メタリック農家の葛木英さんとクロムモリブデン板倉チヒロさんとによる、恋愛をテーマにした20分×4本のオムニバス風の舞台。役者さんも脚本も何気に豪華でこれだけ材料が揃えば面白くなるだろうと思いつつ、一見作風が全く異なる4人の作品をお2人がどう捌くのか、それに興味を引かれて行ってみることにしました。
正直まとまっていると言いがたい部分もありましたが、その分バラエティに富んだ演技を見せてくれましたし、脚本も1本1本はきっちり出来ていましたし、なかなか面白かったです。ただ、今回は脚本的にどちらかというと葛木さん寄りのものが多く、葛木さんがやりたい放題やっている所に、板倉さんが引きずられながらも、器用についていっている、という図式が多く、2人芝居にしてはバランスが悪かったように感じたのが残念でした。個人的には1本目の池田鉄洋さんの作品のようにぶっ飛んだ板倉さんがもっと見たかったです。
試み自体はとても良かったと思いますので、もう少しお笑いを多めにして次回も是非やって欲しいです。
幕間の漫画もどうしようもないくだらなさが何ともいえず、おまけとは思えない面白さ。ただ、結果的にただでさえ一作ごとにバラバラの作品なのに、幕間によって更にまとまりのない舞台になってしまったように感じて、観ていてもったいないなという気がしました。
・一本目「たちはざかるもの」(脚本:池田鉄洋
(あらすじ)
居酒屋で腹の具合が悪くなり、トイレに駆け込んだ男。
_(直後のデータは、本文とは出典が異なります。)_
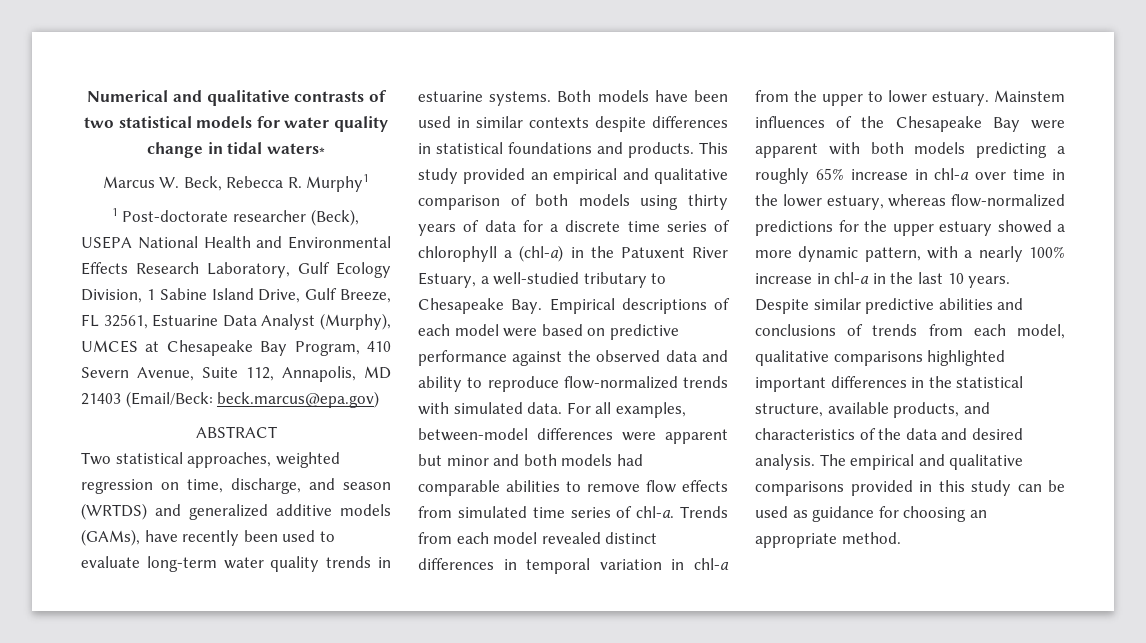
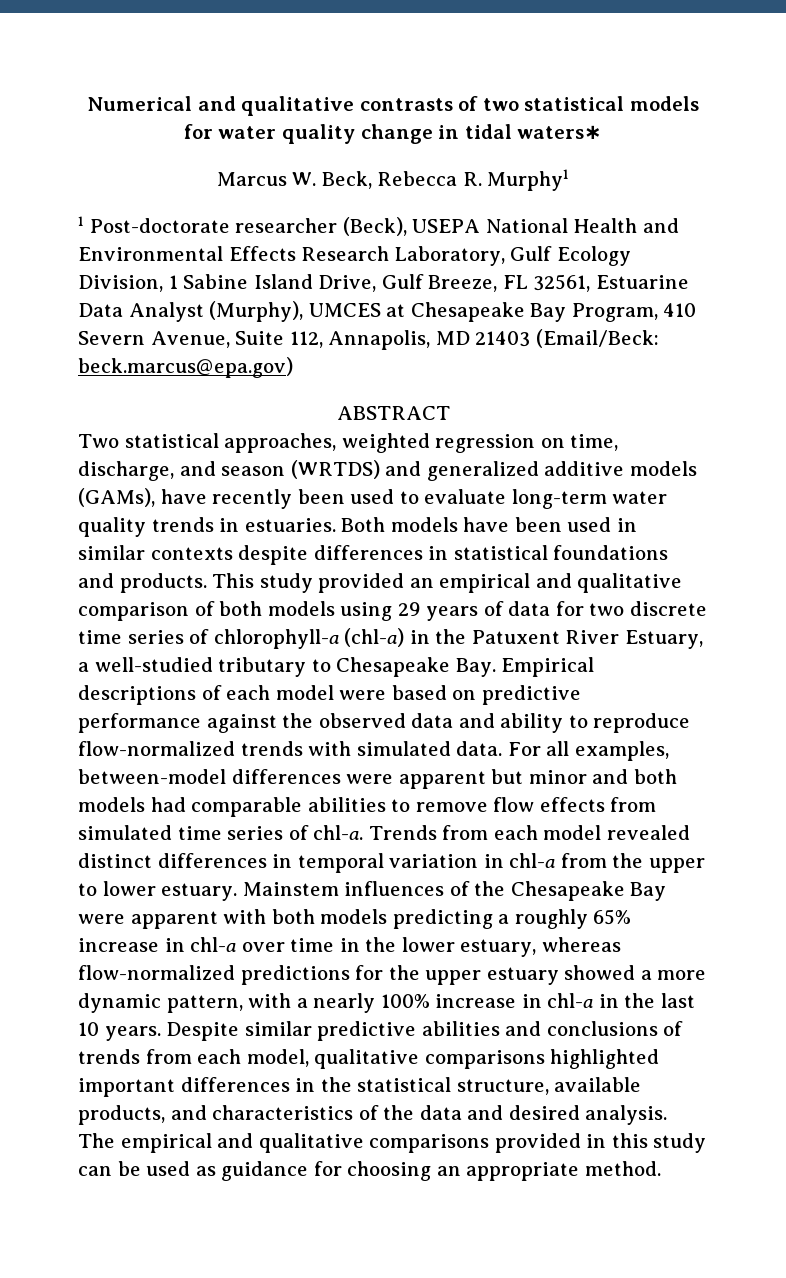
- Two statistical approaches, weighted regression on time, discharge, and season (WRTDS) and generalized additive models (GAMs), have recently been used to evaluate long-term water quality trends in estuarine systems.
+ Two statistical approaches, weighted regression on time, discharge, and season (WRTDS) and generalized additive models (GAMs), have recently been used to evaluate long-term water quality trends in estuaries.
- This study provided an empirical and qualitative comparison of both models using thirty years of data for a discrete time series of chlorophyll a (chl-a) in the Patuxent River Estuary, a well-studied tributary to Chesapeake Bay. Empirical descriptions of each model were based on predictive performance against the observed data and ability to reproduce flow-normalized trends with simulated data.
+ This study provided an empirical and qualitative comparison of both models using 29 years of data for two discrete time series of chlorophyll-a (chl-a) in the Patuxent River Estuary, a well-studied tributary to Chesapeake Bay. Empirical descriptions of each model were based on predictive performance against the observed data and ability to reproduce flow-normalized trends with simulated data.

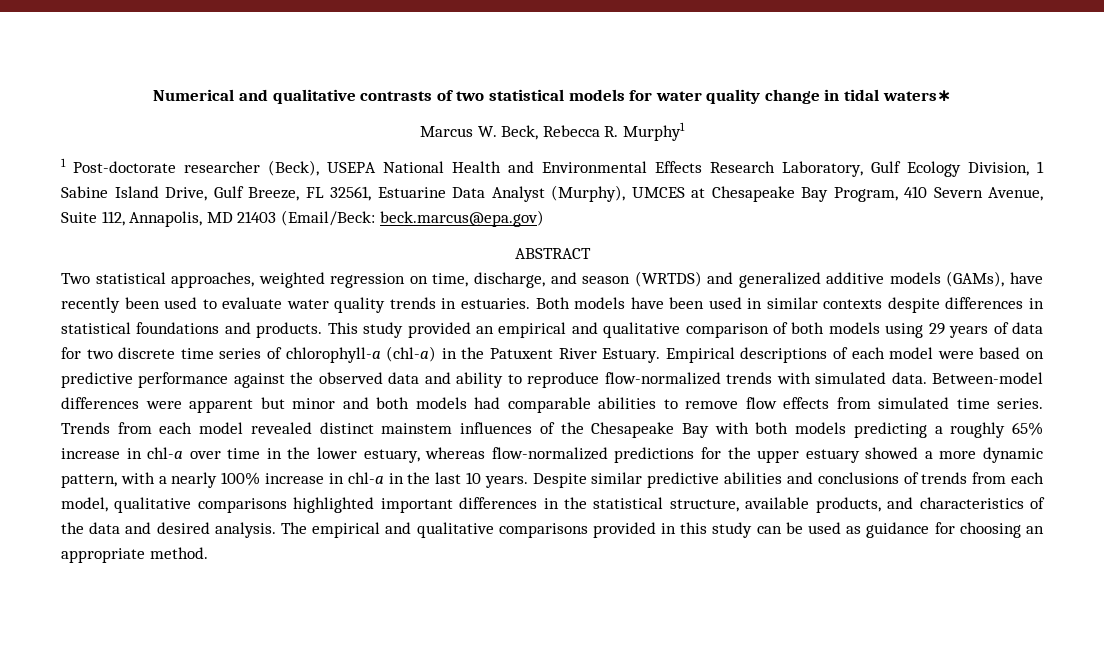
- Two statistical approaches, weighted regression on time, discharge, and season (WRTDS) and generalized additive models (GAMs), have recently been used to evaluate long-term water quality trends in estuaries.
+ Two statistical approaches, weighted regression on time, discharge, and season (WRTDS) and generalized additive models (GAMs), have recently been used to evaluate water quality trends in estuaries.
- This study provided an empirical and qualitative comparison of both models using 29 years of data for two discrete time series of chlorophyll-a (chl-a) in the Patuxent River Estuary, a well-studied tributary to Chesapeake Bay. Empirical descriptions of each model were based on predictive performance against the observed data and ability to reproduce flow-normalized trends with simulated data.
+ This study provided an empirical and qualitative comparison of both models using 29 years of data for two discrete time series of chlorophyll-a (chl-a) in the Patuxent River Estuary. Empirical descriptions of each model were based on predictive performance against the observed data and ability to reproduce flow-normalized trends with simulated data.
- For all examples, between-model differences were apparent but minor and both models had comparable abilities to remove flow effects from simulated time series of chl-a.
+ Between-model differences were apparent but minor and both models had comparable abilities to remove flow effects from simulated time series.
- Trends from each model revealed distinct differences in temporal variation in chl-a from the upper to lower estuary. Mainstem influences of the Chesapeake Bay were apparent with both models predicting a roughly 65% increase in chl-a over time in the lower estuary, whereas flow-normalized predictions for the upper estuary showed a more dynamic pattern, with a nearly 100% increase in chl-a in the last 10 years.
+ Trends from each model revealed distinct mainstem influences of the Chesapeake Bay with both models predicting a roughly 65% increase in chl-a over time in the lower estuary, whereas flow-normalized predictions for the upper estuary showed a more dynamic pattern, with a nearly 100% increase in chl-a in the last 10 years.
しかし一つしかないトイレはいつまで経っても使用中。男はピンチに陥る。やっとドアが空いたかと思ったら、そこからでてきたのは酔っ払っている昔別れた女で・・・。
(感想)
池田さんの作品とお2人とはかなり相性がいいだろうと思っていたのですが、予想通り、というより予想以上のでき。トイレという舞台設定にある意味ふさわしいシモネタの数々と、障害がないと愛が燃え上がらないという面倒くさい女とというややこしい役柄を、真正面から演じた葛木さんの熱演が光った作品。パシリ、歯軋り、寝言(?)等の様々な苦難に挫けそうになりながらも、もともと弱いのに、更にほれた男の弱みを見せ付ける板倉さんもグッド。この作品に限ると2人のバランスが良かったです。ただ、一番盛り上がった作品だっただけに、全体のバランスを考えるとこれを頭にもってきたのは勿体なかったように思います。
・二本目「月とルチオ」(脚本:山中隆次郎)
(あらすじ)
しばらく月に行っていて、16年ぶりに地球に戻ることになったルチオ。彼は、幼馴染の女性と、久ぶりに戻ってくることを話している。昔の想い出話しや、近況について語り合う2人。まるで2人は時間を超えて話をしているようだ。
(感想)
とことん書き込むという印象があるスロウライダーの山中さんが果たして20分でどんな作品を書くのだろうかと思っていたのですが、ワンアイディアの切れ味が鋭いSFタッチの作品でした。
始めは何でもないと思っていた風景が、観ているうちにずれて焦点がぼやけてきて、また像を結んではっきりしてきたと思っていたら、最初と全く違った絵になってくるのは見事です。ただ、そのシナリオの鮮やかさが舞台で充分に発揮されたか、というと思った程でもないというのが正直な所です。前の池田さんの脚本作品が良かっただけにちょっと残念でした。
・三本目「月に一度だけ〜Only Once a Month〜」(脚本:渡邊一功)
(あらすじ)
月に一回、月末の金曜日の夜だけ出会う男女。2人はお互いの肉体だけが目当てで、付き合って2年ほど経つが、相手の本名もケイタイ以外の連絡先も知らない。
けど、そんな関係にも終わりが。男の方が会社の後輩と結婚するのだという。
(感想)
お互い遊びの関係だと思っていたら、男女間の温度差が微妙に異なる。一見同じベクトルを向いているように見えて、実は微妙にすれ違っている、そんな気持ちのズレをそれぞれの側から描かせたら渡邊さんという方は本当に上手いと思います。
ただ、渡邊さんの所属するリュカ.の本公演と違っていたのは、男女の関係が妙に生々しい点。個人的にはそれによって安っぽいテレビドラマのような作りになってしまったような印象を受けて作品的には正解ではなかったと思います。それでも、葛木さんの体を張った演技はとってもセクシーでしたし、抑え目の板倉さんの演技が見れたという点は良かったかなと思います。
・四本目「泡―ユニットバスの人魚―」(脚本:葛木英)
(あらすじ)
風呂に入っている男。男には彼女がいて、女は男のために昼も夜も働いている。働いていない男はこの状況をなんとかしたいのだが、どうすることも出来ない。なぜなら彼は人間ではなく・・・。
(感想)
基本的には人魚役の板倉さんの出オチ勝負の作品。やられてみたらそうだろうとは思えるのですが、板倉さんの人魚の姿とコミカルな演技には楽しませてもらいました。出オチのあとも、ちょっとありがちすぎるというきらいはありましたけど、男女のちょっと歪な愛が手堅く描かれていて、なかなか面白かったです。